Phase	Average Duration (seconds)	Std
Transcription	0.504	0.211
Waiting for the first word	1.297	0.188
Waiting between first word and sentence	0.316	0.234
First audio generation	0.073	0.095
First audio arrived at user	0.196	0.064

Our greatest pain point seems to be waiting for Nebula to give us a full sentence. We can’t do much about it (unless we switch to some “lighter LLM”’). The combined weight of the waiting for the LLM averages to around 1.6 seconds, by far the longest. Following this, is transcription at a far second place. The final latency is acceptable for the system to be usable, but it is slightly higher than indicated in the table. We must wait for the user to remain silent for a set period, which may be longer than typical in conversation. This could be improved, but for now, we’ve hardcoded the waiting time due to the limited scope of the PoC.

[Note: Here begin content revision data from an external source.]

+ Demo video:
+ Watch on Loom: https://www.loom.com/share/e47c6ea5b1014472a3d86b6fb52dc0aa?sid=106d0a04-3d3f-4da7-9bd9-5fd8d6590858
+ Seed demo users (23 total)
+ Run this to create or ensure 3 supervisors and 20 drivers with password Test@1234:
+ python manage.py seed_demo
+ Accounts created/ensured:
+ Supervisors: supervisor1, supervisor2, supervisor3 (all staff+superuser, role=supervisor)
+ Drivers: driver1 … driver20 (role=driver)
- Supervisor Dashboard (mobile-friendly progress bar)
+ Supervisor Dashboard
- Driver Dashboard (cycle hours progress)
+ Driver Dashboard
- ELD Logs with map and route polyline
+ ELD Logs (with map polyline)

Transcription quality is a trade-off between precision and speed

We transcribe audio locally for speed. Symbl is better for ongoing conversations, while we used a lighter version of Open AI Whisper for quick, one-time transcriptions. There are other services available, and newer, faster Whisper versions can further improve speed and quality.

Did we succeed? And where do we go from here?

Yes! We successfully developed a proof of concept for a talking bot using Symbl's Nebula LLM and AWS services. While the bot met our initial goal of handling simple conversations like scheduling calls, it remains a work in progress. The overall system demonstrates that such technology can be viable for automating basic voice interactions

Moving forward, we plan to focus on improving the bot's efficiency and functionality. Key areas include reducing response latency, enhancing transcription accuracy, and refining the bot's information retrieval to better assist users during conversations. Exploring additional features like automated follow-up actions after calls will also be crucial to expanding the bot's capabilities for real-world applications.